Sie sagte, dass sie es sehr mag, dass er sie im Supermarkt angesprochen hat. Endlich einmal ein Mann, der sich so etwas traut, und ihre Augen hatten den einen Glanz, und ihre Wangen röteten sich, und sie blickte ihn von der Seite her an.

Ihre Freundinnen, sagte sie, klagen darüber, dass Männer viel zu oft viel zu ängstlich zum Flirten sind. Frauen aber wollen flirten, sie wollen angesprochen werden. Dass er es vorhin bei ihr getan hat, dass er den Mut dazu gehabt hat, empfindet sie als Kompliment für sich, und deshalb ist sie mit ihm mit, sie hat Spaß daran, mit ihm zusammen zu sein.

Weiß auch nicht, warum, sagte er zu ihr, aber wie du da vor mir an der Kasse warst, da wusste ich, dass es so weit ist und nicht ein anderes Mal vielleicht und bei einer anderen, und als ich die Mango auf dem Band liegen sah, da wusste ich außerdem, wie an dich heranzukommen wäre.

Für einen Augenblick standen sie einander zugewandt da und horchten, und das, was sie dabei hörten, war der Gleichklang, der sie beide miteinander verband. Vielleicht war er noch sehr leise, aber er war da, und er würde lauter werden, das spürten sie. Sie sagte, dass sie noch nie so einen Abend wie diesen hier erlebt hat.

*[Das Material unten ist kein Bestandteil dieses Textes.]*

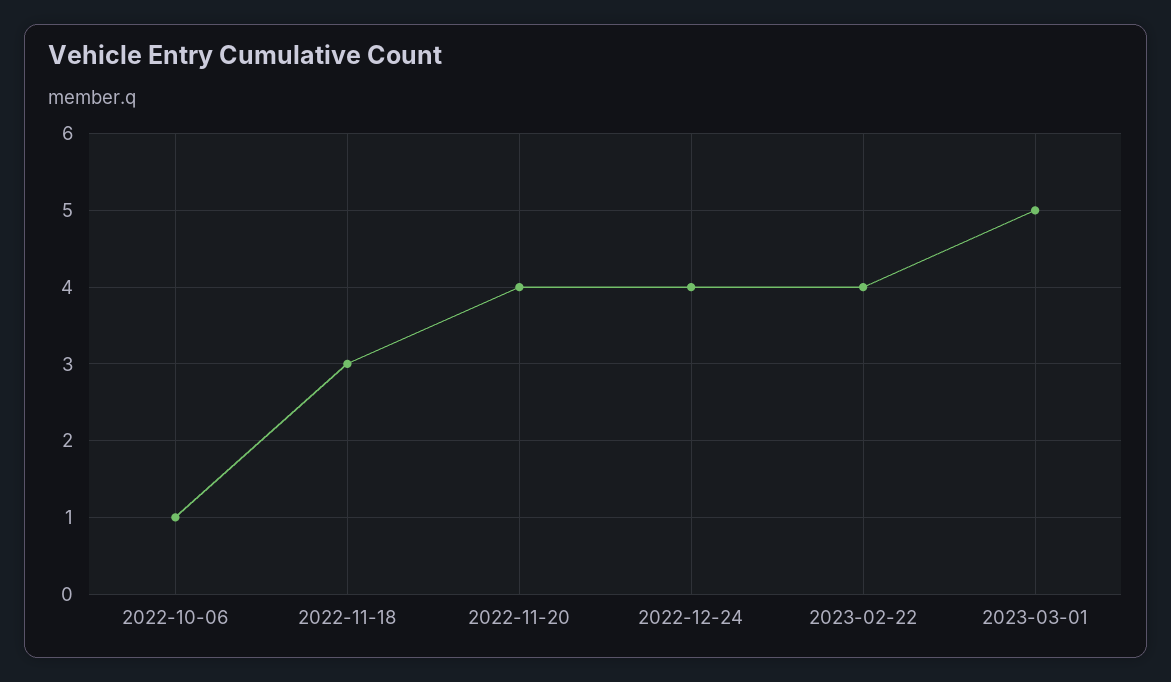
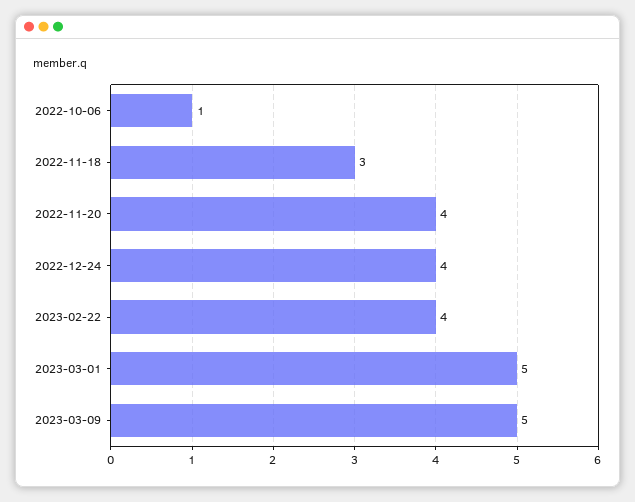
2023-03-09: none -> 5

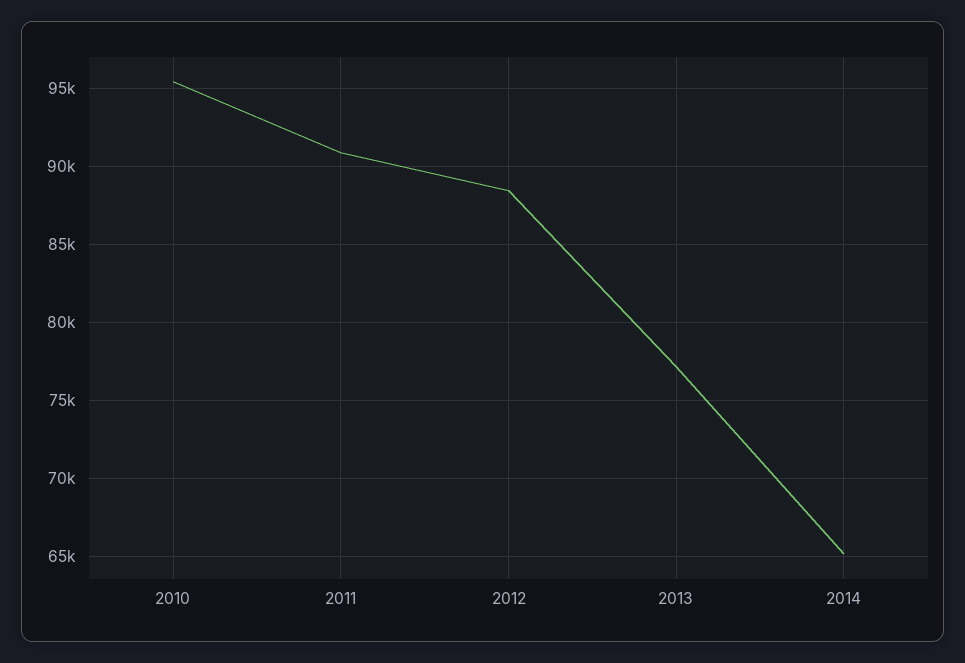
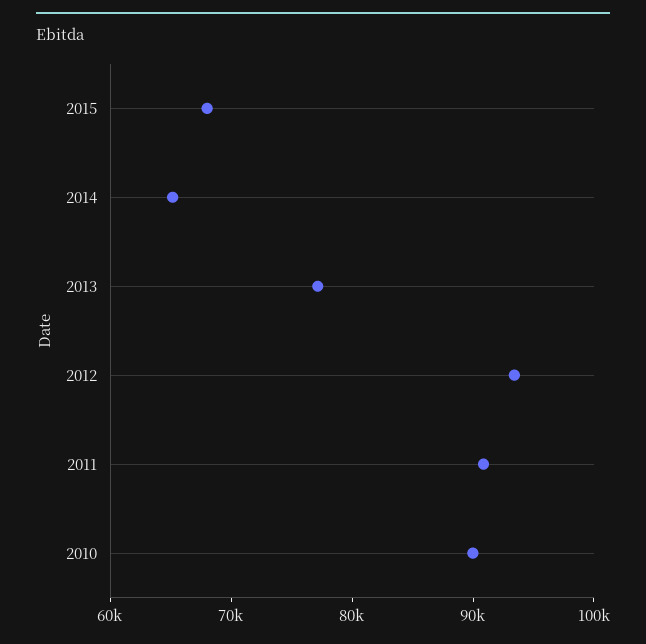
2010: 95500 -> 90000
2012: 88500 -> 94000
2015: none -> 68000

Von ihr aus könnte es bis in alle Ewigkeit so weitergehen, gemeinsam im Gleichklang immer einen Weg entlang, und er sagte, dass die Begegnung mit ihr ein Geschenk für ihn ist.

Unterdessen war es dunkel geworden, und sie waren auf dem Platz angekommen. Rund war er, einzelne Straßenlaternen beleuchteten ihn, und Leute saßen auf den Bänken oder spazierten um den Rasen in seiner Mitte herum. Lichterketten brannten in den Zweigen der Büsche und Sträucher, und sie und er entdeckten einen freien Tisch auf der Terrasse des Cafés, setzten sich hin und bestellten sich Milchkaffee.

Sie blieben nicht lange, bald standen sie auf und verließen die Terrasse. Sie hatten kaum miteinander gesprochen, und er hatte den Impuls gehabt, nach ihrer Hand zu greifen, und als sie wieder auf der Hauptstraße waren, gab er ihm nach und legte ihre Hand in seine, und mit ineinandergelegten Händen sind sie dorthin zurück, von woher sie gemeinsam gekommen waren.

Noch bis weit nach Mitternacht waren sie dort zu sehen, wie sie zusammen auf der Treppe saßen, die zum Supermarkt hinaufführt, und eine Zigarette nach der anderen aus der Packung dabei rauchten. Immer wieder diskutierten sie miteinander darüber, wer von ihnen beiden jetzt mit zu wem in die Wohnung mitgeht und ob überhaupt, und dann fütterten sie sich gegenseitig mit Scheiben von der Mango, die er mit Hilfe seines Taschenmessers aufgeschnitten und geteilt hatte.